やがて、泣くだけ泣いて落ち着いたところに名刀が静かに声をかけた。
「あのな…早奈。こんな時にこんな話をするのもなんだが…」と名刀は複雑そうな顔をして言った。
「すぐに病理解剖をして貰ったんだ…まぁ、普通の人には分からないことなんだが…」と名刀は小さな声で言った。
「優梨は…殺された可能性が高い。」と名刀はタバコに火をつける。
「不可解なんだよ。元々、脳や髄液の中にいる慢性のウィルスに感染している優梨が脳炎で死にいたるなんてさ、脳炎で死ぬならもっと前に死んでいるはずなんだ。考えられるのはひとつ」と名刀は口からタバコの煙を吐き出した。
「優梨は誰かに殺された?」と涙を拭いた早奈が呟いた。
「その可能性は高い」と名刀は煙草を灰皿に置く。

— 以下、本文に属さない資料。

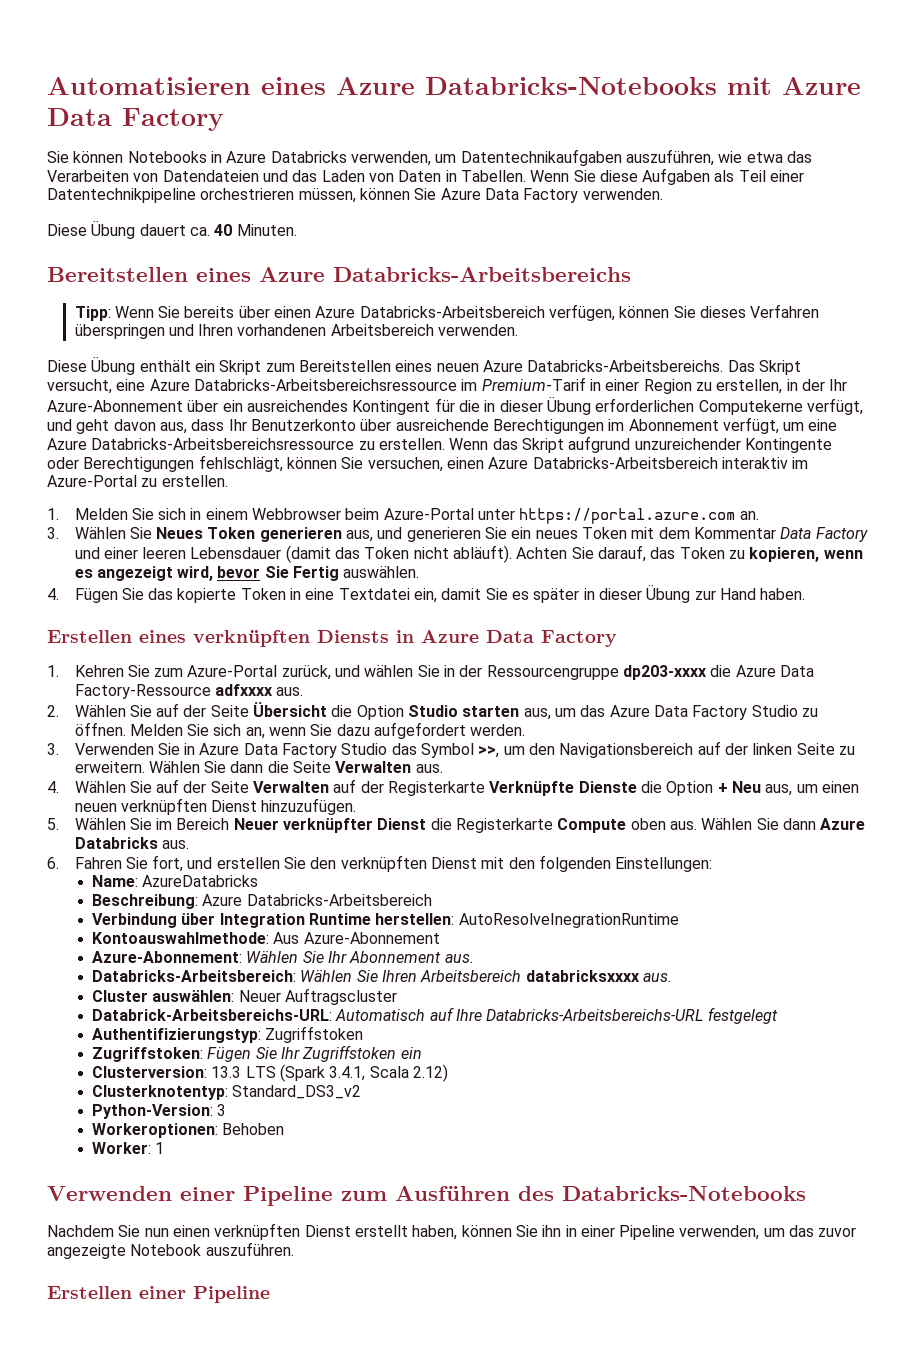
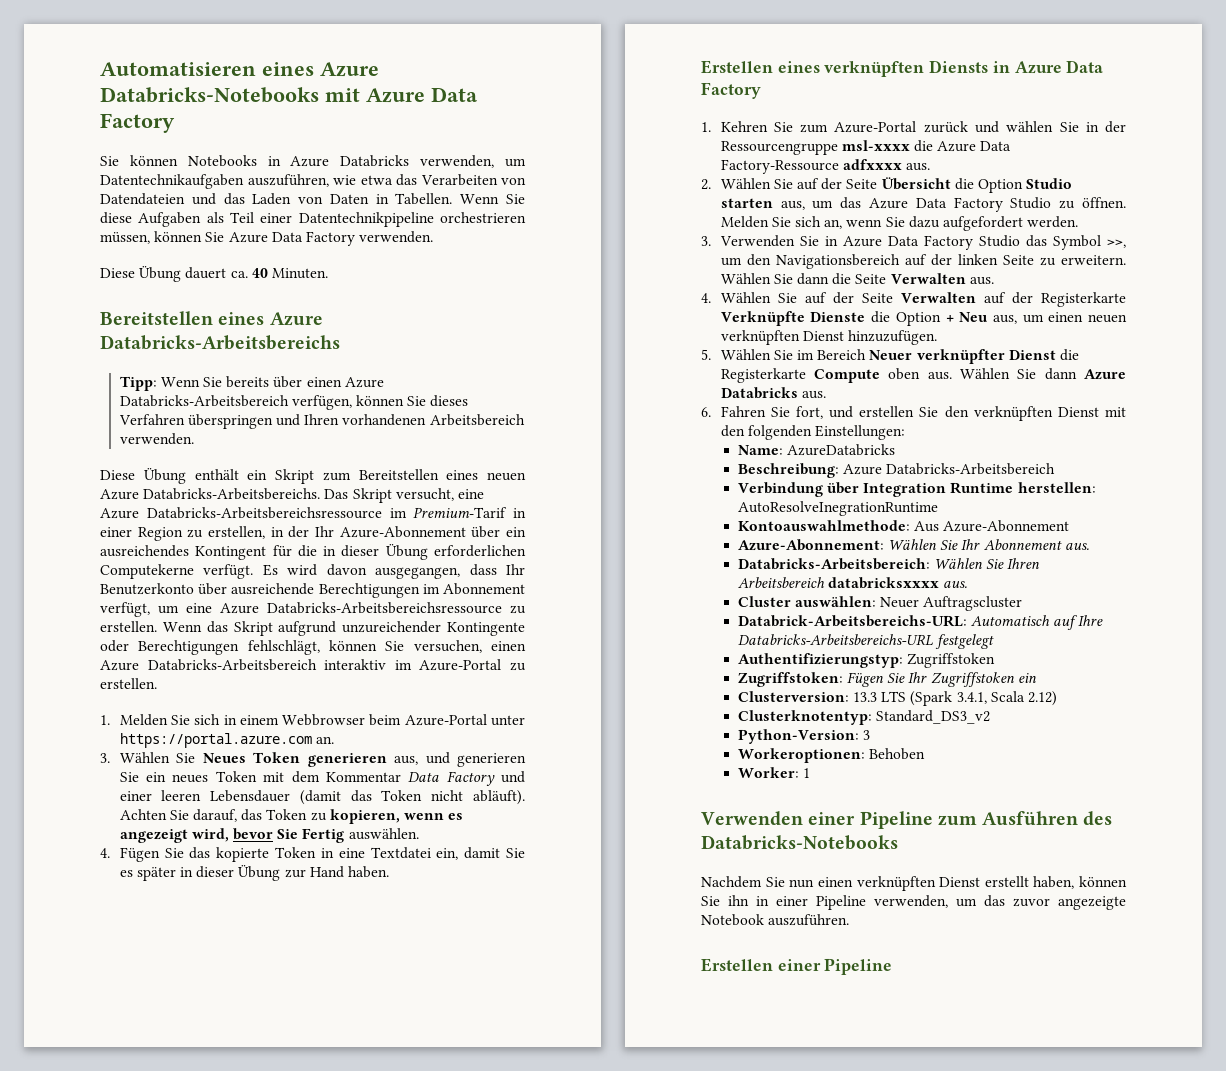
- Das Skript versucht, eine Azure Databricks-Arbeitsbereichsressource im Premium-Tarif in einer Region zu erstellen, in der Ihr Azure-Abonnement über ein ausreichendes Kontingent für die in dieser Übung erforderlichen Computekerne verfügt, und geht davon aus, dass Ihr Benutzerkonto über ausreichende Berechtigungen im Abonnement verfügt, um eine Azure Databricks-Arbeitsbereichsressource zu erstellen.
+ Das Skript versucht, eine Azure Databricks-Arbeitsbereichsressource im Premium-Tarif in einer Region zu erstellen, in der Ihr Azure-Abonnement über ein ausreichendes Kontingent für die in dieser Übung erforderlichen Computekerne verfügt. Es wird davon ausgegangen, dass Ihr Benutzerkonto über ausreichende Berechtigungen im Abonnement verfügt, um eine Azure Databricks-Arbeitsbereichsressource zu erstellen.
- 1. Kehren Sie zum Azure-Portal zurück, und wählen Sie in der Ressourcengruppe dp203-xxxx die Azure Data Factory-Ressource adfxxxx aus.
+ 1. Kehren Sie zum Azure-Portal zurück und wählen Sie in der Ressourcengruppe msl-xxxx die Azure Data Factory-Ressource adfxxxx aus.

「誰かが優梨の体に優梨の持っていたのとは違うウィルスを入れた。それによって彼女は脳炎を起こし、死に至った。」
「なぁ?なんでそう言い切れるのですか?彼女の免疫力がさがって彼女の中のウィルスが活動し始めたと考えられる…」弥譜音のその言葉を名刀は真っ向から否定した。
「それはないな。なぜなら…」と名刀は3人の前にポケットから透明なビニール袋を取り出し、テーブルに置いた。
「病理解剖の際、彼女の体に真新しい手術痕を見つけたので開いてみたらこれが埋まっていた。奴らも手の込んだことをしやがる」と名刀は怒りを露わにしながら3人の目の前にそれを出した。
それは優梨の血に塗れ赤く染まった5センチ四方ぐらいのきつねのぬいぐるみだった。きつねの右頬にはソナーパレカルの紋章が大きく刺繍されている。
「流穏だな」と海聖。
「おそらく…」と名刀は目を伏せた。
「流穏とは誰だ?」と早奈は尋ねた。
「僕達と一緒にパルパックで半年間知能選抜を受けた後、僕たちと一緒にパルパックでウィルス研究をした者の一人だ。」と海聖がたばこに火をつけながら言う。
「パルパック崩壊後は行方不明だが、おそらく天の使徒にいる」と弥譜音は紅茶を飲みながら言った。
「流穏は自分達の力以外のものはいらないという思考だからな。真良と意見が一致してもおかしくはない」と名刀はきつねのぬいぐるみを握りしめた。
「おそらく、優梨の体にウィルスを入れる時に一度、麻酔で彼女を眠らして脊髄からウィルスを注入した後、これを埋め込んだんだろうね、惨いよ…可哀想に…」と海聖が目をそらした。
「天の使徒…。優梨の死を無駄にしない!あいつら絶対に許さない!!」と早奈は手を握りしめた。